_HOW TO COMPLETE THIS TASK_.
Return only that part of the material below which starts with the line containing "- In normal" and goes on through the line containing "In normal test", restated exactly.

_RECORDS_.
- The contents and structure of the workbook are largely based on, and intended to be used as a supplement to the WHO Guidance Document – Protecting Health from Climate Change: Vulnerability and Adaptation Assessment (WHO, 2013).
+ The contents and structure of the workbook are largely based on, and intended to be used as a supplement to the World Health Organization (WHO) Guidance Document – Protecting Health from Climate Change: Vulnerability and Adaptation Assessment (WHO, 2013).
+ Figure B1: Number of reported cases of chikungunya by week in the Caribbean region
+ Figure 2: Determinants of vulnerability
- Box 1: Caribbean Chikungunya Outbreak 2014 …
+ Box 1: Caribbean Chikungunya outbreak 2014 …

--

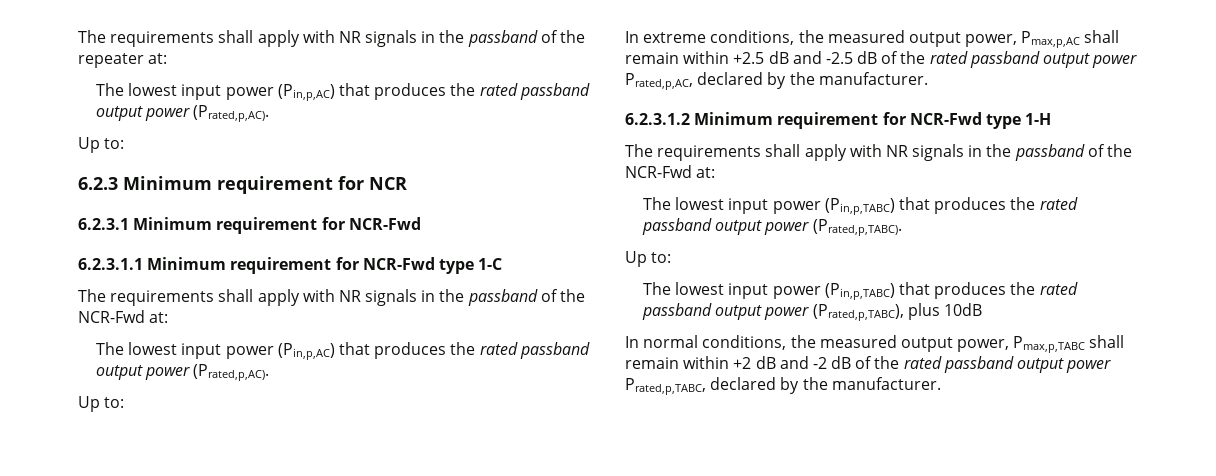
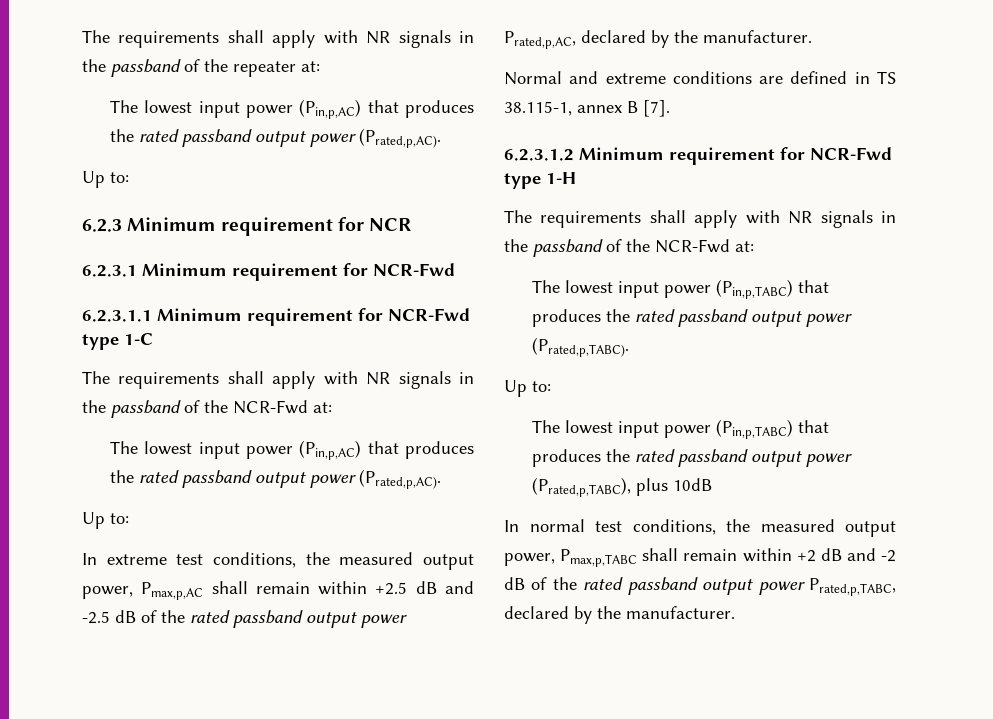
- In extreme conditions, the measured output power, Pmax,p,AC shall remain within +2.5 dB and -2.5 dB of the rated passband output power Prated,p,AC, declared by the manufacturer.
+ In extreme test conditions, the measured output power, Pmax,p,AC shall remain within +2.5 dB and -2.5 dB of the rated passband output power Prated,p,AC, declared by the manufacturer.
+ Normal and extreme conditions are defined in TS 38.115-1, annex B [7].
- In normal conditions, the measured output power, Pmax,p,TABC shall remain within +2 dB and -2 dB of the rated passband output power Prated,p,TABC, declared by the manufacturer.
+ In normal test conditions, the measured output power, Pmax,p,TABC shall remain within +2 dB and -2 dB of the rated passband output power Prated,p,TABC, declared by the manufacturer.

_EXERCISE RESPONSE_.
- In normal conditions, the measured output power, Pmax,p,TABC shall remain within +2 dB and -2 dB of the rated passband output power Prated,p,TABC, declared by the manufacturer.
+ In normal test conditions, the measured output power, Pmax,p,TABC shall remain within +2 dB and -2 dB of the rated passband output power Prated,p,TABC, declared by the manufacturer.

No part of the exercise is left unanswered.